Nas segundas eu produzo. Sou o proletário de mim mesmo. Em todas as segundas, sempre existirá uma forma de acreditar nas coisas que fomos feitos para acreditar. A segunda é o fio de linho feito corrente no pé do elefante. Às segundas o meu cérebro deveria, simplesmente, conseguir voltar ao seu tamanho antigo. Sempre tive medo de sofrer de uma doença em que o cérebro não parasse de crescer até que, não cabendo mais dentro do crânio, pressionado contra os ossos duros da cabeça, se esfacelasse em uma hemorragia interna infinita que só terminaria quando não existisse mais nenhum neurônio sobrevivente do sangramento eterno. Então eu deixaria de ser eu. “Eu não vou existir mais”, ela me disse olhando para as veias azuis do próprio braço. Os que não temem a morte vivem menos. Os que vislumbram o fim, todas as segundas, sabem que o meio é só um curto espaço entre dois nadas. Viemos do nada e para o nada caminhamos – repita cem vezes, todas as segundas, até vir a ser. Só então se sentirá viva.

“Essa moda camisa xadrez e bigodão do papai não passa de uma grande propaganda de clínicas de maternidade” eu disse naquela mesa, naquela tarde, naquela segunda-feira, no final daquele verão. Uma nuvem rangeu de raiva no céu e eu pensei em explicar nas segundas-feiras eu tinha uma forte tendência a dizer verdades. Colocou a mochila nas costas e foi embora. Eu sei que vai ser foda suportar uma velhice sozinha, mas ela vai agüentar. Foi ela que decorou e depois tocou no violão todas as letras que falavam de mudança. Foi ela quem decorou as cinco primeiras páginas de “on the road”.

Eu sei que o pior medo que existe é o medo das coisas que desejamos, mas às vezes é um pouco mais perigoso chamar pelo que talvez não dê pra aguentar.

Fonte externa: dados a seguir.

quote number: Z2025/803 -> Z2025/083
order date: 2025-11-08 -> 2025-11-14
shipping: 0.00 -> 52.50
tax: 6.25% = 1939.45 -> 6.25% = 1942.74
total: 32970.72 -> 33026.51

“Be carefull of what you wish, a culpa é toda minha” – a mensagem no visor do meu celular. Eu só queria que ela conseguisse não pensar mais em mim.

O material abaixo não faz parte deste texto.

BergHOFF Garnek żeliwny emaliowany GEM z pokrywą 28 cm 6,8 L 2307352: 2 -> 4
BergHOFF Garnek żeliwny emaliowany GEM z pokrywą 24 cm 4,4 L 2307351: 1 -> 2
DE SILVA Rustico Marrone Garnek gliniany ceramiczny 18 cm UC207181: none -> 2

SOU UM ESCRITOR INTIMISTA POPULAR” – REVELA ESMAIL AO REPÓRTER

22 abr

A primeira vez que vi Pulp Fiction foi no cinema do shopping de Lajeado. Acho que 95, 96… não lembro o ano que Pulp Fiction foi lançado no Brasil, mas lembro desse filme passando no cineminha de Lajeado. Fui sozinho, dirigindo o carro do meu pai sem ter carta de motorista. Sem nem sonhar que existia um cara chamado Quentin Tarantino. Só fui ver o filme porque gostei do cartaz. Naquela época dava. Não sei se hoje ainda daria. Não sei se hoje ainda é normal. Na sessão daquela noite, a sala estava longe de ser cheia, mas tinha público. Vi um funcionário do meu pai, sentado perto de mim, com uma mulher. Ele não me cumprimentou. Lembro que, no meio do filme, os dois saíram reclamando da sala escura.
Ontem eu revi Pulp Fiction. Não no cineminha de Lajeado. Ontem, revendo Pulp Fiction, entendi um pouco mais a cidade onde cresci.

A CORDA QUE AGORA FALTA NO MEU VIOLÃO

21 abr

Não sei quantos dias da minha vida eu ainda vou ter que perder, tentando te explicar que o tempo, para nós que vivemos mais devagar, não corre na mesma velocidade que o seu. Quando o tempo cobra, minhas costas doem, interrompendo o fluxo de sangue para o cérebro. É um saco. Dói e me deixa irritado. Infelizmente vivemos tempos assim, em que o transito dos planetas nos deixa um pouco fora da freqüência mais confortável. Eu só não queria que, para cada regra estabelecida, o potencial de prazer causado pela transgressão fosse tão grande. Eu só não queria estar tão acostumado a fazer as coisas erradas e achar normal. Eu só não queria depender do ilícito para continuar sendo eu.

Não sei porque eu sempre te conto sobre as canções que estão tocando aqui. Talvez você seja a única pessoa que realmente se importa com os meus discos. Na vitrola toca o disco de sempre. Ele arrebentou a última corda do meu violão e eu não posso dizer que não fiquei triste como uma criança e um brinquedo quebrado na noite de Natal. Engoli uma lágrima e fingi que tava tudo bem. Amanhã comprarei cordas na Teodoro e caminharei pelas ruas onde vivia quando só. Estava faltando um motivo para voltar.